You are viewing a plain text version of this content. The canonical link for it is here.
Posted to java-user@lucene.apache.org by MFM <mf...@live.com> on 2009/03/24 16:04:59 UTC

question about grouping text

I have been able to successfully index and search text from structured
documents like PDF and MS Word. I am having a real hard time trying to
figure out how to group the index strings together e.g. if my document had a
question and answer in a table, the search will produce the text with the
question based on the keyword.
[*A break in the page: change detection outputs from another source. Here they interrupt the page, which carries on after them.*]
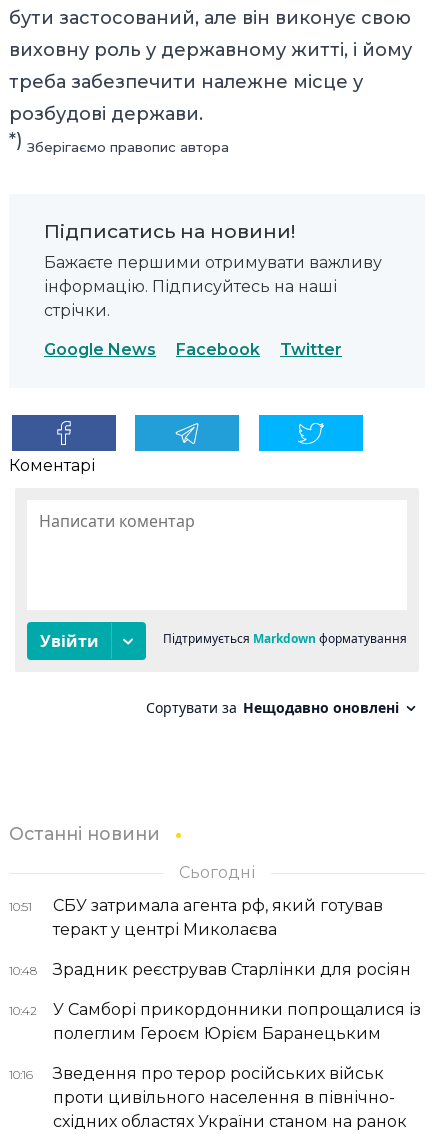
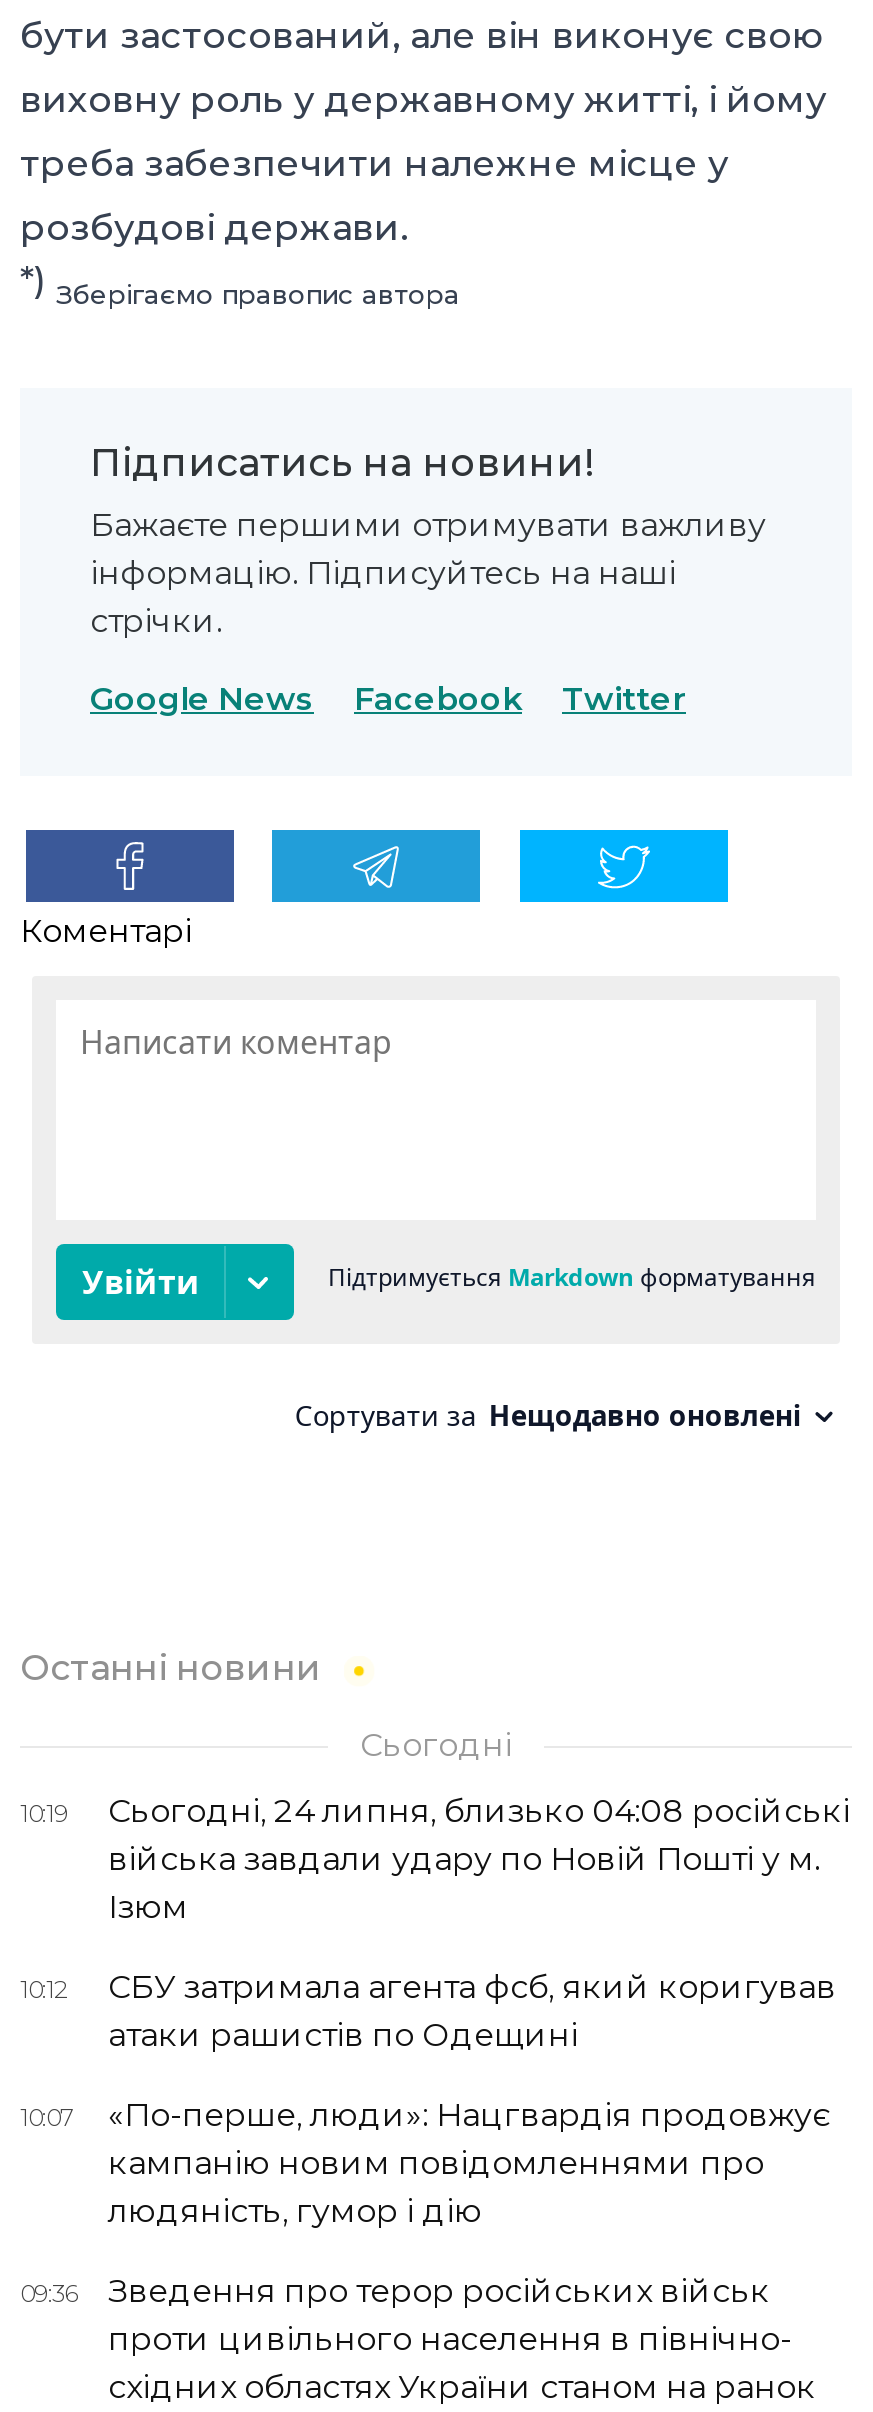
- 10:51
- СБУ затримала агента рф, який готував
- теракт у центрі Миколаєва
+ 10:19
+ Сьогодні, 24 липня, близько 04:08 російські
+ війська завдали удару по Новій Пошті у м.
+ Ізюм

- 10:48
- Зрадник реєстрував Старлінки для росіян
+ 10:12
+ СБУ затримала агента фсб, який коригував
+ атаки рашистів по Одещині

- 10:42
- У Самборі прикордонники попрощалися із
- полеглим Героєм Юрієм Баранецьким
+ 10:07
+ «По-перше, люди»: Нацгвардія продовжує
+ кампанію новим повідомленнями про
+ людяність, гумор і дію

- 10:16 Зведення про терор російських військ
+ 09:36 Зведення про терор російських військ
How would I group or associate the question
and answer as part of the indexing ? I have tried using POI to read thru the
MS Word file and try and group them, but then it gets really intense into
pattern matching. 

Thanks
MFM
-- 
View this message in context: http://www.nabble.com/question-about-grouping-text-tp22682433p22682433.html
Sent from the Lucene - Java Users mailing list archive at Nabble.com.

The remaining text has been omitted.